**PROBLEM DESCRIPTION**
Repeat nothing but the line containing "- 0 Introduction" and the lines that follow it, up to and including the last line of the data below.

[Excerpts from a dataset]

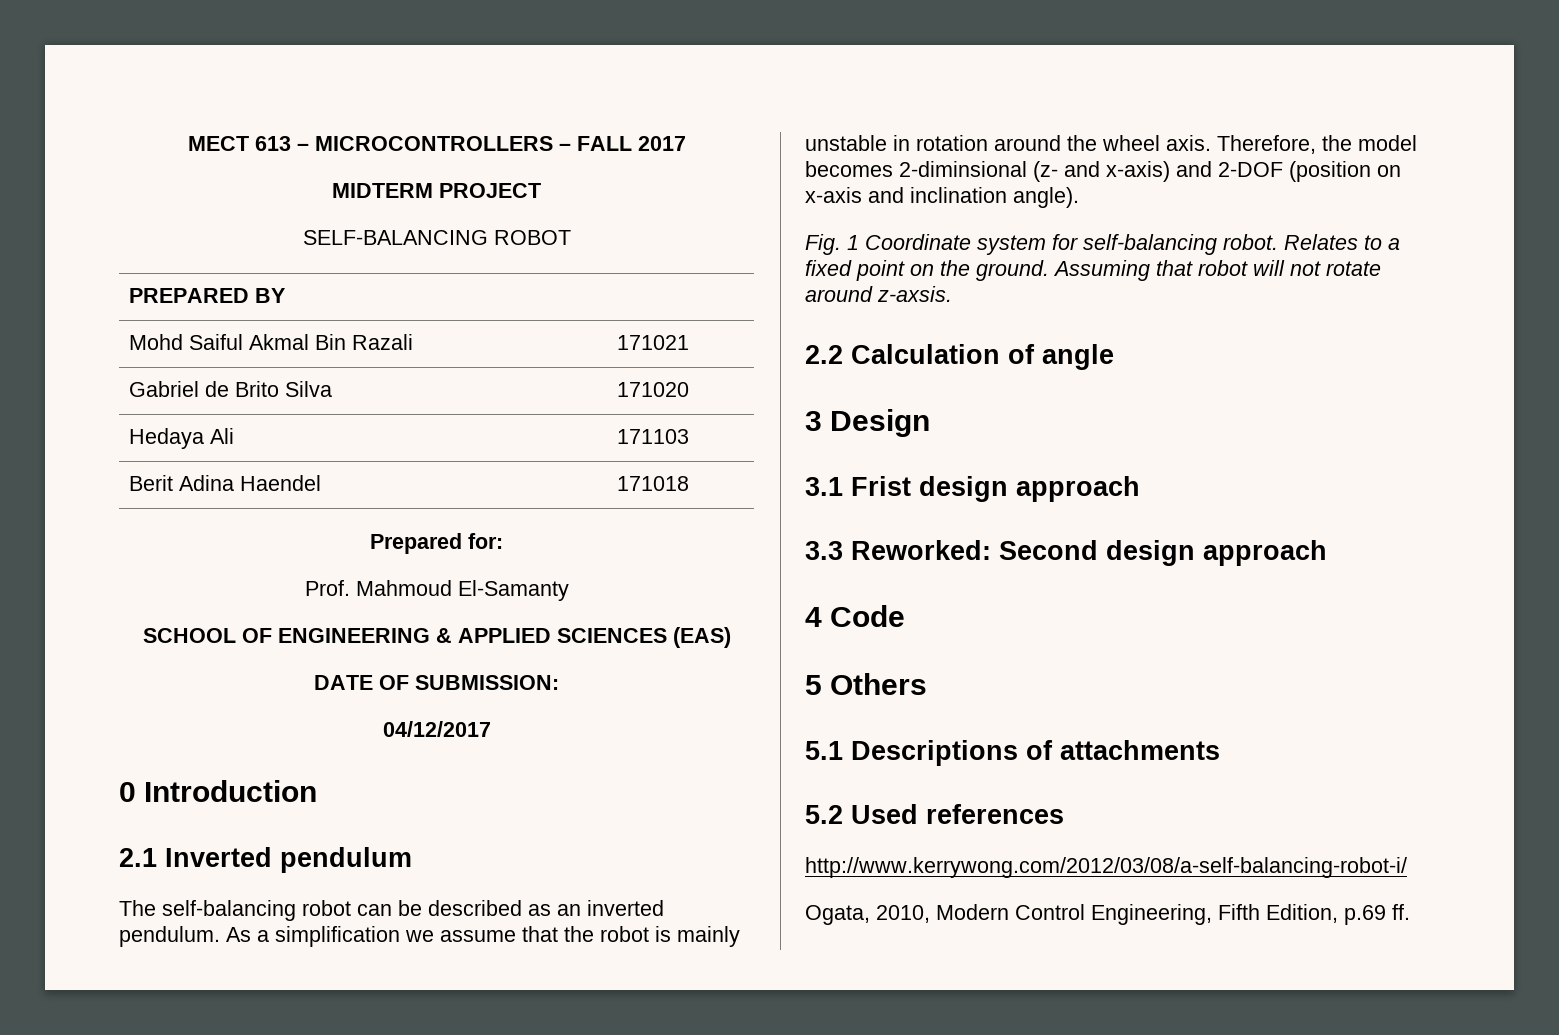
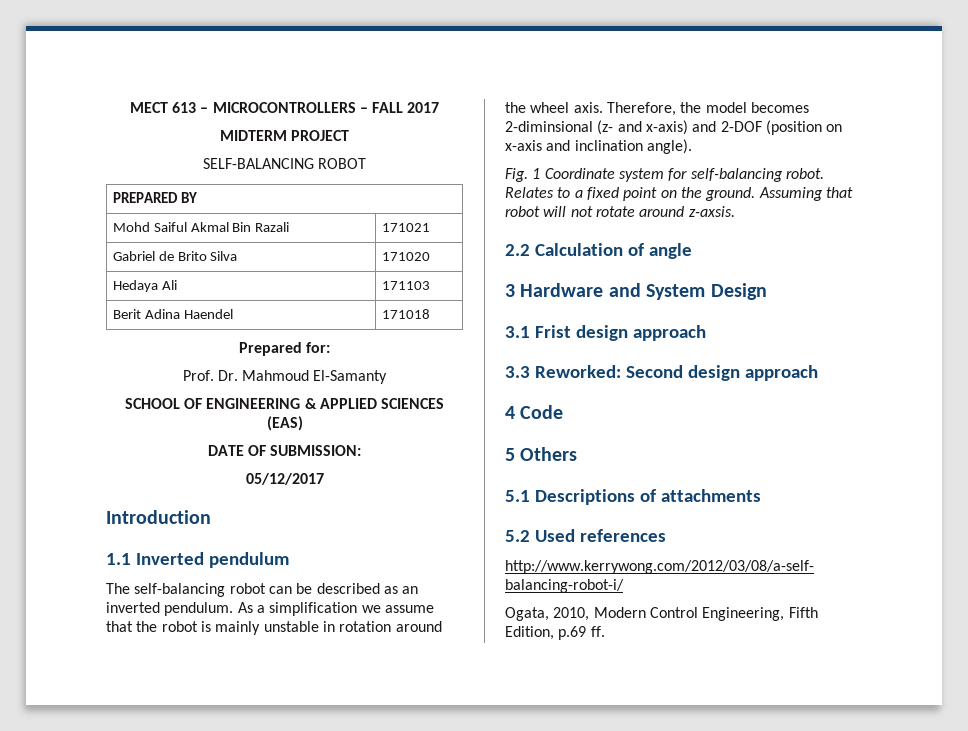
- Prof. Mahmoud El-Samanty
+ Prof. Dr. Mahmoud El-Samanty
- 04/12/2017
- 0 Introduction
+ 05/12/2017
+ Introduction
- 2.1 Inverted pendulum
+ 1.1 Inverted pendulum
- 3 Design
+ 3 Hardware and System Design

**EXERCISE RESULT**
- 0 Introduction
+ 05/12/2017
+ Introduction
- 2.1 Inverted pendulum
+ 1.1 Inverted pendulum
- 3 Design
+ 3 Hardware and System Design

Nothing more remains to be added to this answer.